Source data
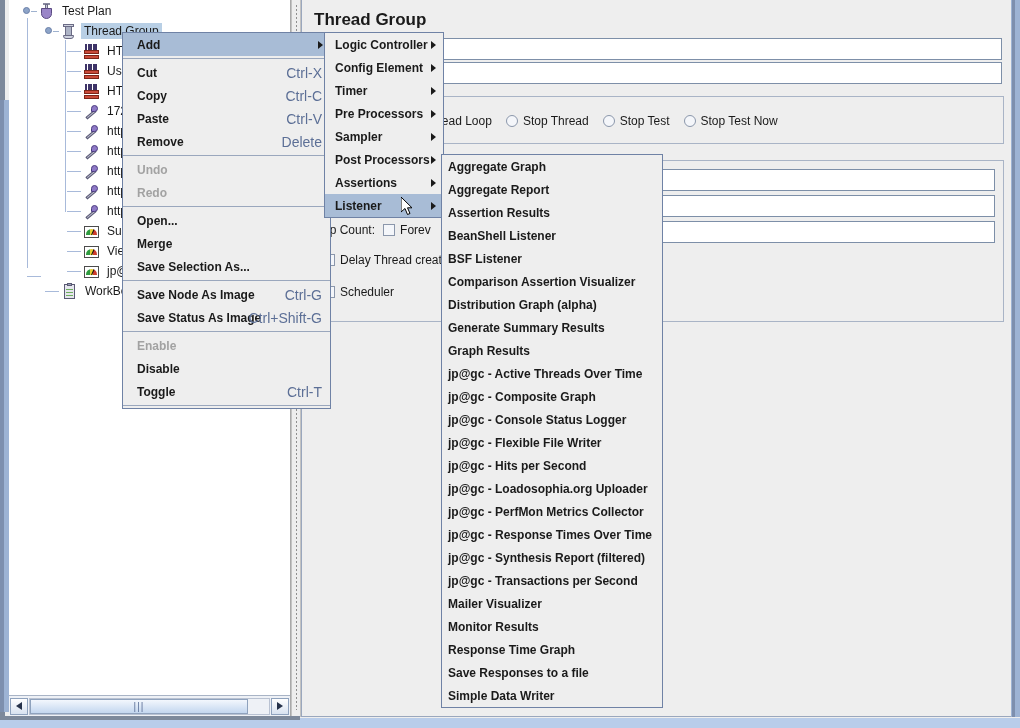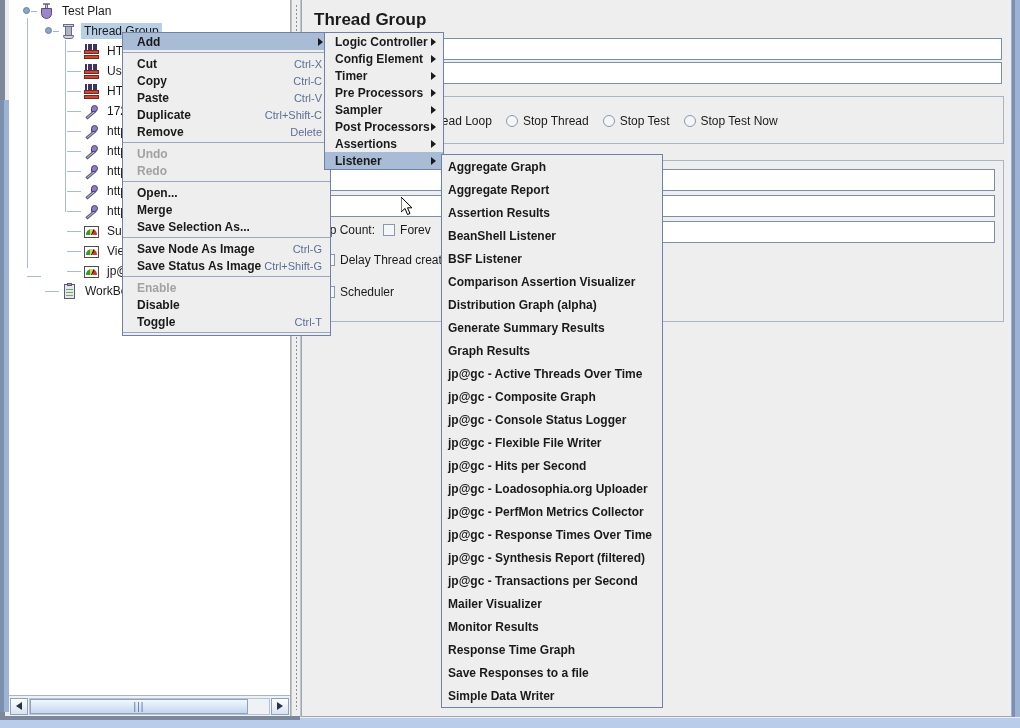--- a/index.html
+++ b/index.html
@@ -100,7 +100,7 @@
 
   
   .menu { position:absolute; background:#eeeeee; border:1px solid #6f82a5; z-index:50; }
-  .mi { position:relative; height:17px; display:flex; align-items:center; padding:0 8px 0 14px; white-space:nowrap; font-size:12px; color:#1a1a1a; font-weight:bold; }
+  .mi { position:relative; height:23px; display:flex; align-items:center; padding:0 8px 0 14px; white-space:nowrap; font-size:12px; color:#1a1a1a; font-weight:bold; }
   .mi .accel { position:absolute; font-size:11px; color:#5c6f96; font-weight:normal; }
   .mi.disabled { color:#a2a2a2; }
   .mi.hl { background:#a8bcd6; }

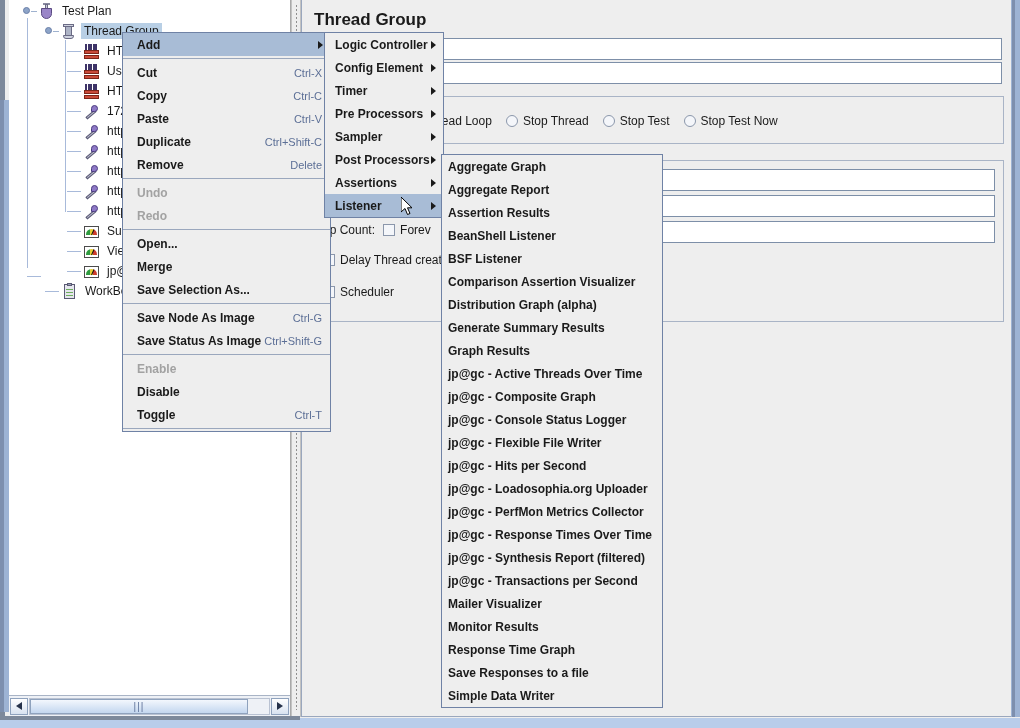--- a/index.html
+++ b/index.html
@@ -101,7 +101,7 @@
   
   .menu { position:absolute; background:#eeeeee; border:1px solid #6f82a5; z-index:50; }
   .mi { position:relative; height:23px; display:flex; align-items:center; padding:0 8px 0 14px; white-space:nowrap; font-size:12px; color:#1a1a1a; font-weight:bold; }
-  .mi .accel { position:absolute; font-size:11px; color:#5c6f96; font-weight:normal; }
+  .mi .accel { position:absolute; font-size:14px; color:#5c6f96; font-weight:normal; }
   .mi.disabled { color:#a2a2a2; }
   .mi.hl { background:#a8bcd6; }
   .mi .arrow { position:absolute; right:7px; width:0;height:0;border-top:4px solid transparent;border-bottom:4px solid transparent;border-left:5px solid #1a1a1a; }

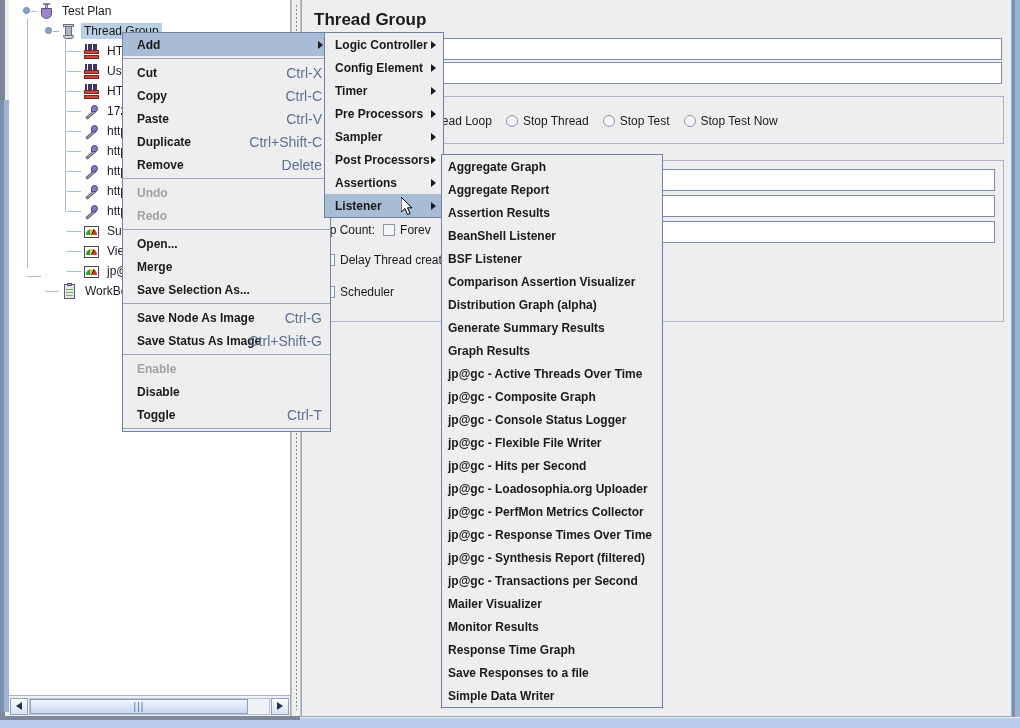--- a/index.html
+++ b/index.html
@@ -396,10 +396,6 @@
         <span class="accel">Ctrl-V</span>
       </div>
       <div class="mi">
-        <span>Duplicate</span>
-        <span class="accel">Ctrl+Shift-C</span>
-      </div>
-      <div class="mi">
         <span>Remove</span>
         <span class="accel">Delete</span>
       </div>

Requirement: Set down all the data again exactly as above, pictures excluded.

Exercise output:
--- a/index.html
+++ b/index.html
@@ -100,7 +100,7 @@
 
   
   .menu { position:absolute; background:#eeeeee; border:1px solid #6f82a5; z-index:50; }
-  .mi { position:relative; height:17px; display:flex; align-items:center; padding:0 8px 0 14px; white-space:nowrap; font-size:12px; color:#1a1a1a; font-weight:bold; }
+  .mi { position:relative; height:23px; display:flex; align-items:center; padding:0 8px 0 14px; white-space:nowrap; font-size:12px; color:#1a1a1a; font-weight:bold; }
   .mi .accel { position:absolute; font-size:11px; color:#5c6f96; font-weight:normal; }
   .mi.disabled { color:#a2a2a2; }
   .mi.hl { background:#a8bcd6; }

--- a/index.html
+++ b/index.html
@@ -101,7 +101,7 @@
   
   .menu { position:absolute; background:#eeeeee; border:1px solid #6f82a5; z-index:50; }
   .mi { position:relative; height:23px; display:flex; align-items:center; padding:0 8px 0 14px; white-space:nowrap; font-size:12px; color:#1a1a1a; font-weight:bold; }
-  .mi .accel { position:absolute; font-size:11px; color:#5c6f96; font-weight:normal; }
+  .mi .accel { position:absolute; font-size:14px; color:#5c6f96; font-weight:normal; }
   .mi.disabled { color:#a2a2a2; }
   .mi.hl { background:#a8bcd6; }
   .mi .arrow { position:absolute; right:7px; width:0;height:0;border-top:4px solid transparent;border-bottom:4px solid transparent;border-left:5px solid #1a1a1a; }

--- a/index.html
+++ b/index.html
@@ -396,10 +396,6 @@
         <span class="accel">Ctrl-V</span>
       </div>
       <div class="mi">
-        <span>Duplicate</span>
-        <span class="accel">Ctrl+Shift-C</span>
-      </div>
-      <div class="mi">
         <span>Remove</span>
         <span class="accel">Delete</span>
       </div>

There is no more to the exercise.